In mathematics, more specifically point-set topology, a Moore space is a developable regular Hausdorff space. That is, a topological space X is a Moore space if the following conditions hold:
- Any two distinct points can be separated by neighbourhoods, and any closed set and any point in its complement can be separated by neighbourhoods. (X is a regular Hausdorff space.)
- There is a countable collection of open covers of X, such that for any closed set C and any point p in its complement there exists a cover in the collection such that every neighbourhood of p in the cover is disjoint from C. (X is a developable space.)

Moore spaces are generally interesting in mathematics because they may be applied to prove interesting metrization theorems. The concept of a Moore space was formulated by R. L. Moore in the earlier part of the 20th century.

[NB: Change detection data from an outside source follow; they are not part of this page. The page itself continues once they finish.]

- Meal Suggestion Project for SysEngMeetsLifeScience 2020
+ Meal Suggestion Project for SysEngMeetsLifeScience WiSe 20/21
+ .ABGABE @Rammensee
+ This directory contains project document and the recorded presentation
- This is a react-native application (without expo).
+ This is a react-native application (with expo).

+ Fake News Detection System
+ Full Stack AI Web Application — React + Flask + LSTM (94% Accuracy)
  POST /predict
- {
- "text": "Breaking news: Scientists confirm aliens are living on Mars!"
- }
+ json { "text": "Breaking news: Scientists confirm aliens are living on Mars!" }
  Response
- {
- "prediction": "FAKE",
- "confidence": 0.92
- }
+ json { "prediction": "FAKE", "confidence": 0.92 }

==Examples and properties==
1. Every metrizable space, X, is a Moore space. If {A^{(n)}_{x}} is the open cover of X (indexed by x in X) by all balls of radius 1/n, then the collection of all such open covers as n varies over the positive integers is a development of X. Since all metrizable spaces are normal, all metric spaces are Moore spaces.
2. Moore spaces are different from normal spaces in the sense that every subspace of a Moore space is also a Moore space.
3. The image of a Moore space under an injective, continuous open map is always a Moore space. (The image of a regular space under an injective, continuous open map is always regular.)
4. Both examples 2 and 3 suggest that Moore spaces are similar to regular spaces.
5. Neither the Sorgenfrey line nor the Sorgenfrey plane are Moore spaces because they are normal and not second countable.
6. The Moore plane (also known as the Niemytski plane) is an example of a non-metrizable Moore space.
7. Every metacompact, separable, normal Moore space is metrizable. This theorem is known as Traylor's theorem.
8. Every locally compact, locally connected normal Moore space is metrizable. This theorem was proved by Reed and Zenor.
9. If $2^{\aleph_0}<2^{\aleph_1}$, then every separable normal Moore space is metrizable. This theorem is known as Jones’ theorem.

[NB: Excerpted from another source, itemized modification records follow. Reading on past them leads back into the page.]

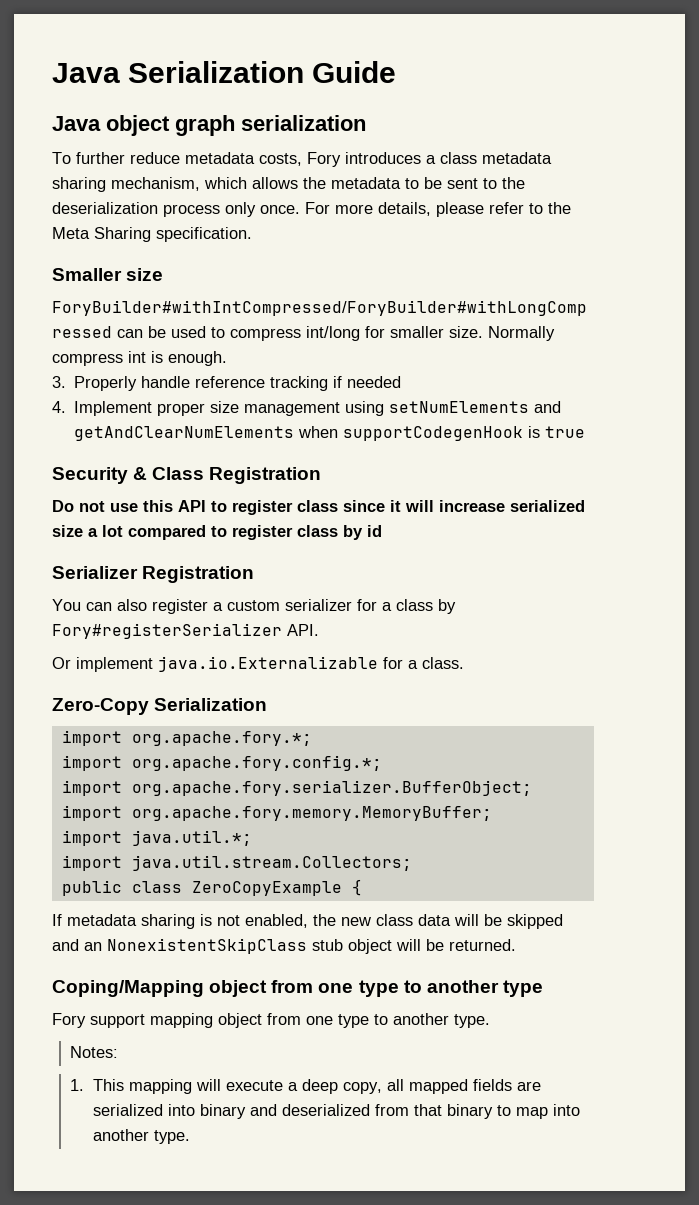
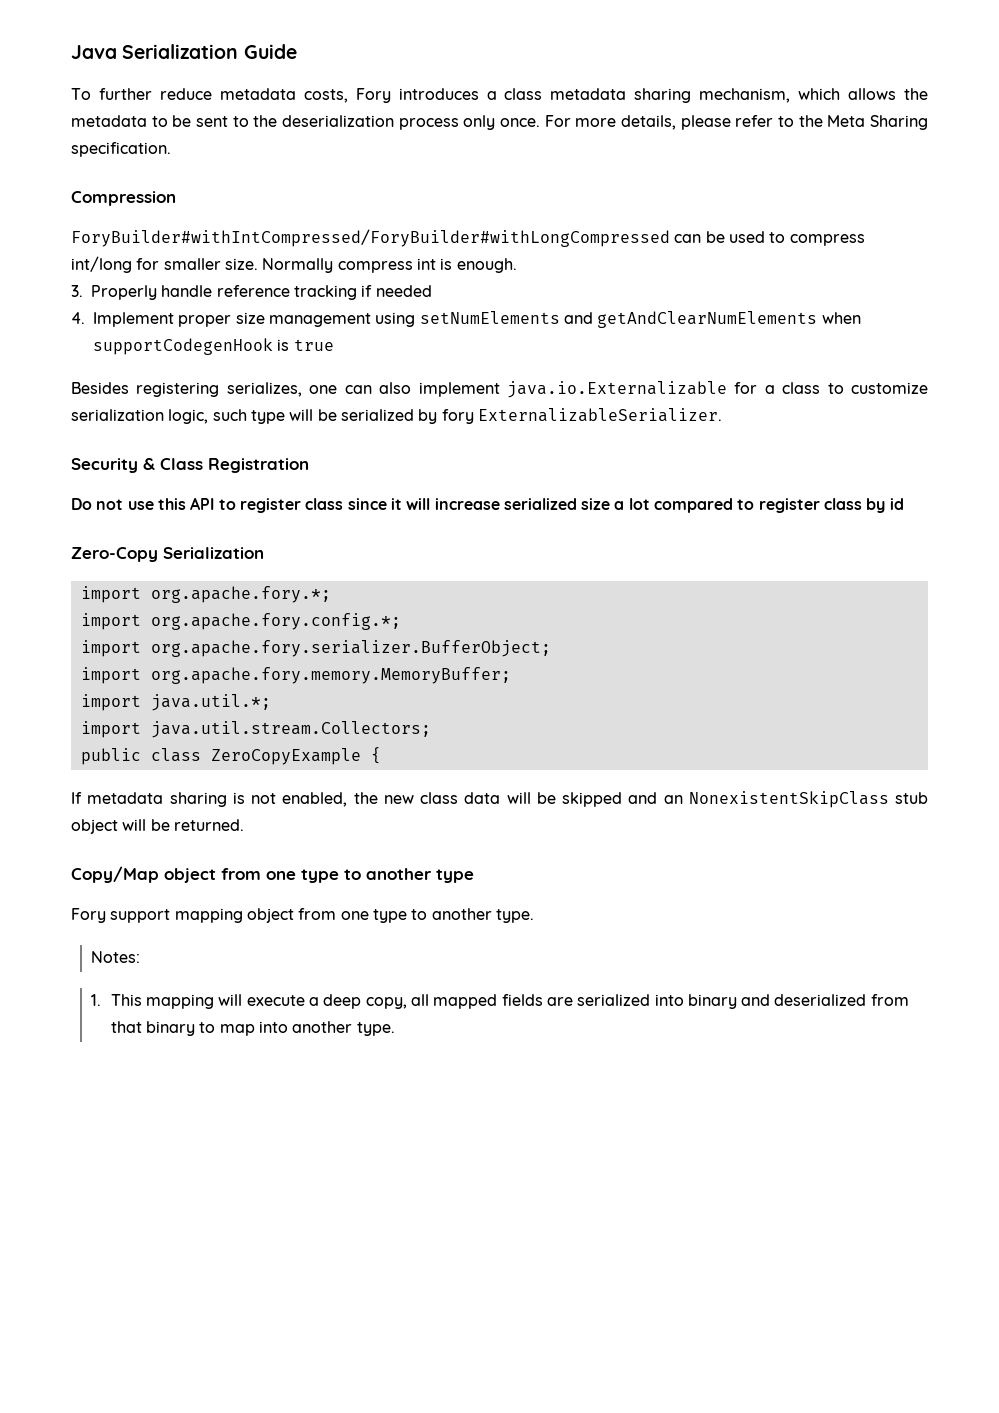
- Java object graph serialization
- Smaller size
+ Compression
+ Besides registering serializes, one can also implement java.io.Externalizable for a class to customize serialization logic, such type will be serialized by fory ExternalizableSerializer.
- Serializer Registration
- You can also register a custom serializer for a class by Fory#registerSerializer API.
- Or implement java.io.Externalizable for a class.
- Coping/Mapping object from one type to another type
+ Copy/Map object from one type to another type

==Normal Moore space conjecture==
For a long time, topologists were trying to prove the so-called normal Moore space conjecture: every normal Moore space is metrizable. This was inspired by the fact that all known Moore spaces that were not metrizable were also not normal. This would have been a nice metrization theorem. There were some nice partial results at first; namely properties 7, 8 and 9 as given in the previous section.

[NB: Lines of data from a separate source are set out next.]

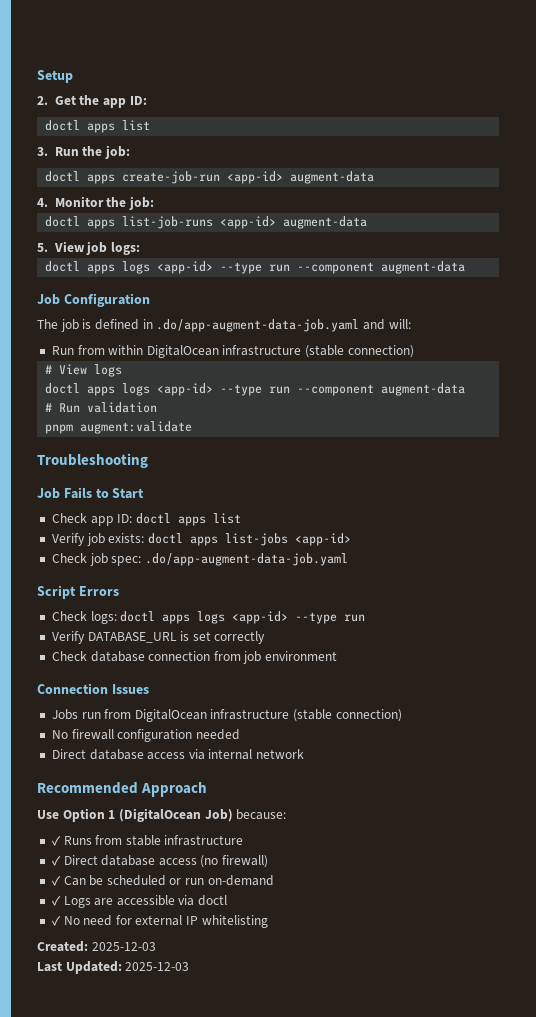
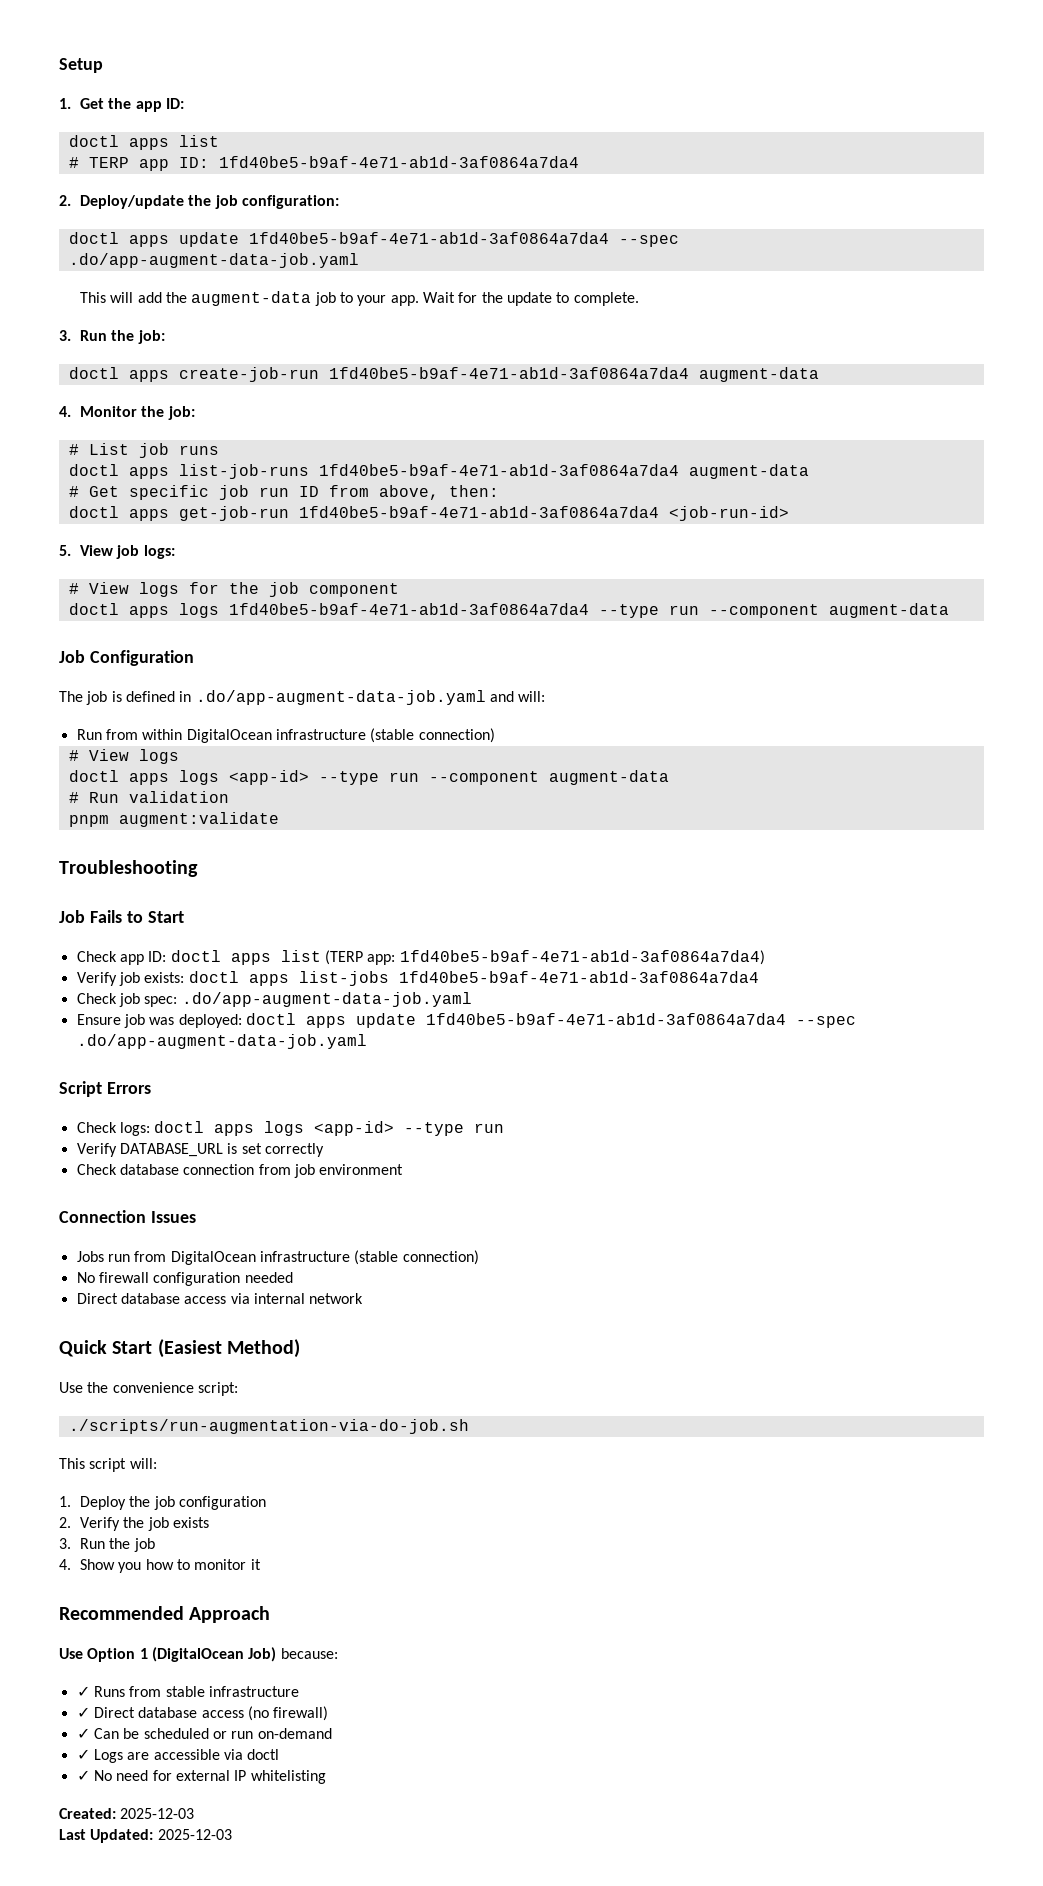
- 2. Get the app ID:
+ 1. Get the app ID:
+ # TERP app ID: 1fd40be5-b9af-4e71-ab1d-3af0864a7da4
+ 2. Deploy/update the job configuration:
+ doctl apps update 1fd40be5-b9af-4e71-ab1d-3af0864a7da4 --spec .do/app-augment-data-job.yaml
+ This will add the augment-data job to your app. Wait for the update to complete.
- doctl apps create-job-run <app-id> augment-data
+ doctl apps create-job-run 1fd40be5-b9af-4e71-ab1d-3af0864a7da4 augment-data
+ # List job runs
- doctl apps list-job-runs <app-id> augment-data
+ doctl apps list-job-runs 1fd40be5-b9af-4e71-ab1d-3af0864a7da4 augment-data
+ # Get specific job run ID from above, then:
+ doctl apps get-job-run 1fd40be5-b9af-4e71-ab1d-3af0864a7da4 <job-run-id>
  5. View job logs:
- doctl apps logs <app-id> --type run --component augment-data
+ # View logs for the job component
+ doctl apps logs 1fd40be5-b9af-4e71-ab1d-3af0864a7da4 --type run --component augment-data
- Check app ID: doctl apps list
+ Check app ID: doctl apps list (TERP app: 1fd40be5-b9af-4e71-ab1d-3af0864a7da4)
- Verify job exists: doctl apps list-jobs <app-id>
+ Verify job exists: doctl apps list-jobs 1fd40be5-b9af-4e71-ab1d-3af0864a7da4
+ Ensure job was deployed: doctl apps update 1fd40be5-b9af-4e71-ab1d-3af0864a7da4 --spec .do/app-augment-data-job.yaml
+ Quick Start (Easiest Method)
+ Use the convenience script:
+ ./scripts/run-augmentation-via-do-job.sh
+ This script will:
+ 1. Deploy the job configuration
+ 2. Verify the job exists
+ 3. Run the job
+ 4. Show you how to monitor it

With property 9, we see that we can drop metacompactness from Traylor's theorem, but at the cost of a set-theoretic assumption. Another example of this is Fleissner's theorem that the axiom of constructibility implies that locally compact, normal Moore spaces are metrizable.

On the other hand, under the continuum hypothesis (CH) and also under Martin's axiom and not CH, there are several examples of non-metrizable normal Moore spaces. Nyikos proved that, under the so-called PMEA (Product Measure Extension Axiom), which needs a large cardinal, all normal Moore spaces are metrizable. Finally, it was shown later that any model of ZFC in which the conjecture holds, implies the existence of a model with a large cardinal. So large cardinals are needed essentially.

Jones (1937) gave an example of a pseudonormal Moore space that is not metrizable, so the conjecture cannot be strengthened in this way.
Moore himself proved the theorem that a collectionwise normal Moore space is metrizable, so strengthening normality is another way to settle the matter.